In this sense, the programme itself becomes a device for bringing people together. It invites participation and conversation, using food as a medium to connect the gallery with its surrounding community. Meals, residencies, and shared events bring the space to life, allowing the kitchen to function as both studio and gathering place.

We have joined forces with artist Kathrin Böhm and community drinks maker Shaun Tuck from Company Drinks, whose mission resonates with our values of community engagement and artistic experimentation. As part of this collaboration, our kitchen hosts a display fridge stocked with Company Drinks’ bottled favourites; an intersection of art and food where these beautifully crafted drinks invite reflection on nourishment, value, and shared labour.

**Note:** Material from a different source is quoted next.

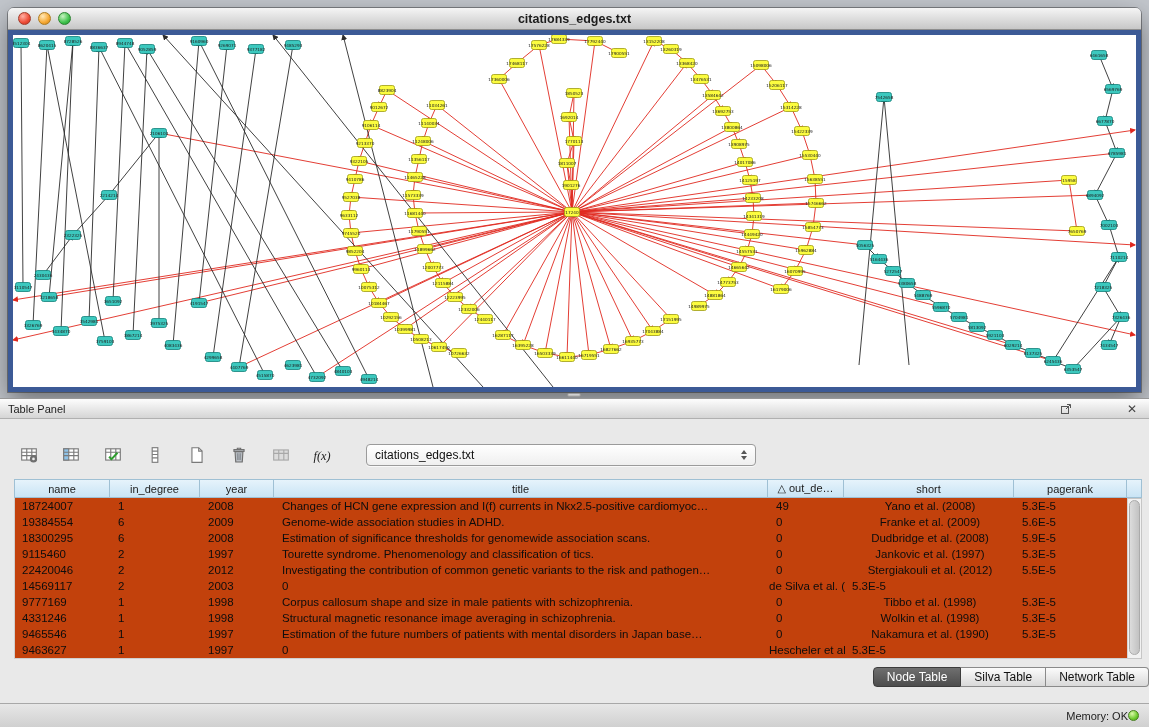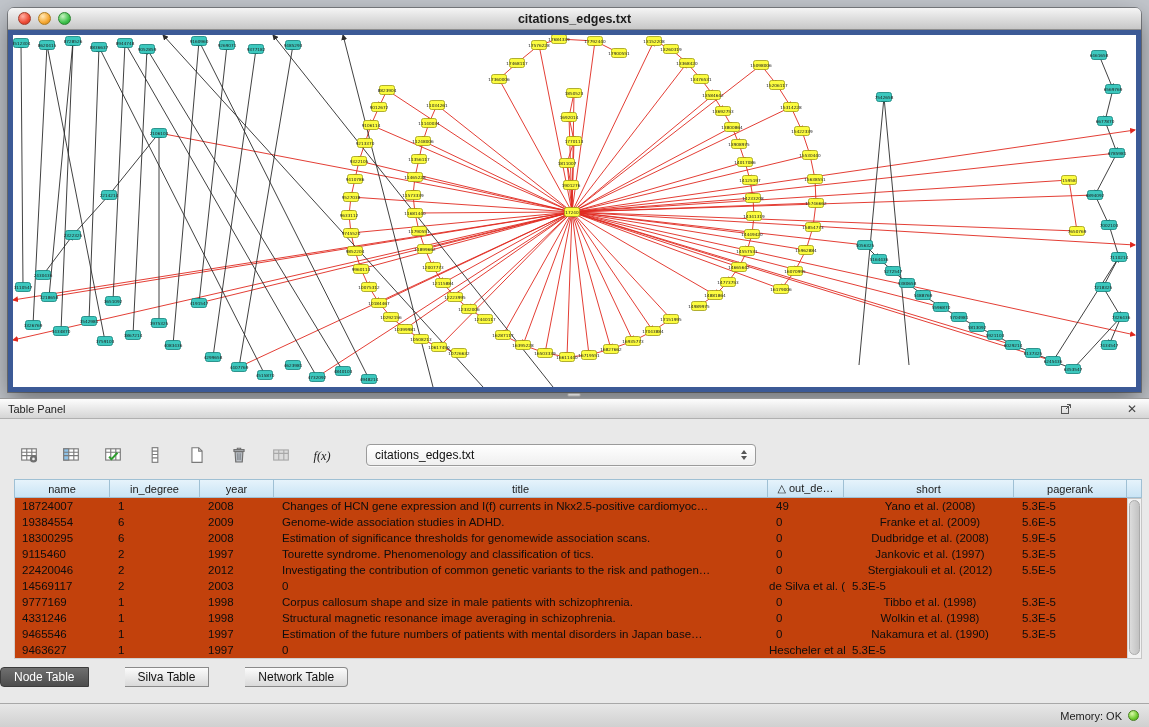"Node Table" .tabs-row { gap: 36px -> none; justify-content: flex-start -> flex-end }
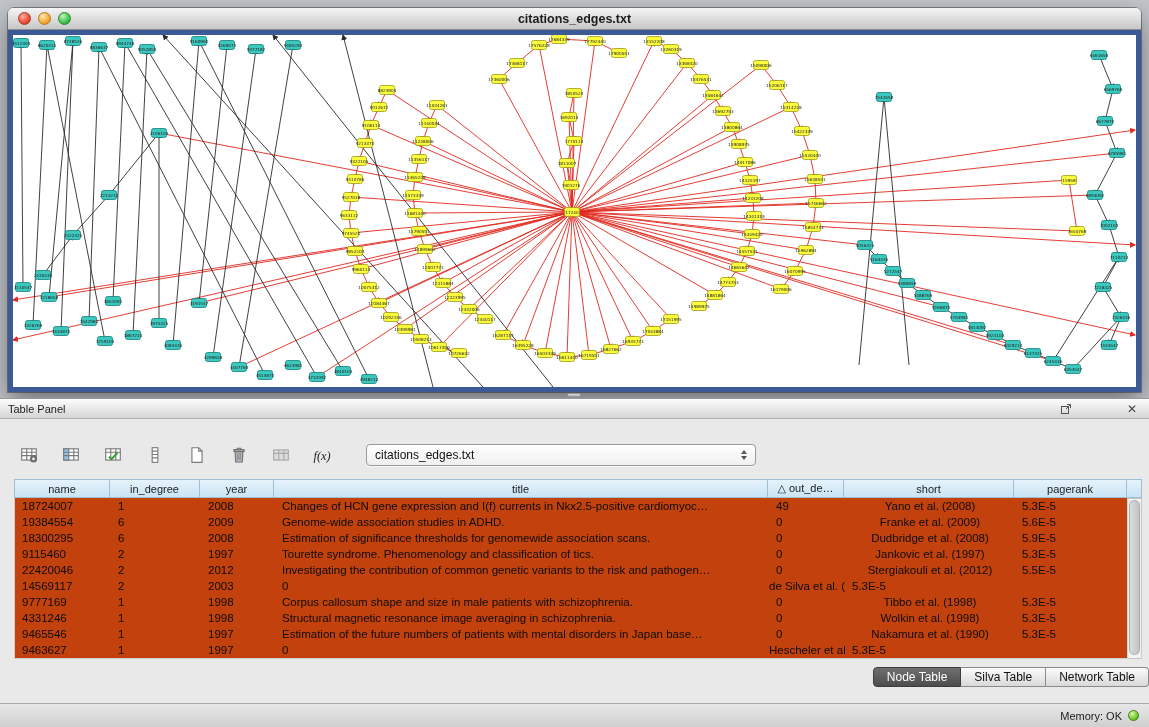"Memory: OK" .status-bar { gap: 6px -> 0 }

We also continue to animate the kitchen through collaborations that celebrate material, process, and care. Max Jones’ Bleu de Termignon video marks one such collaboration; a meditation on craft and time that connects the kitchen to histories of making, trade, and taste.

Looking ahead, we are working with Culture Access to co-develop Cooking with Support, a new programme exploring food, care, and disability justice through practical workshops and inclusive media. In collaboration with Let’s Make Something Nice, the project culminates in a community-focused YouTube channel offering accessible, hands-on cooking guidance. Together, we are building a platform that foregrounds accessibility, co-creation, and community empowerment.

No single organisation, whether public, private or third sector, holds the powers, remit, or insight to change the local food system alone. By forming an inclusive, cross-sector food partnership, public agencies, community organisations, businesses, and academics can collaborate to create lasting change by agreeing on priorities and action for the local area.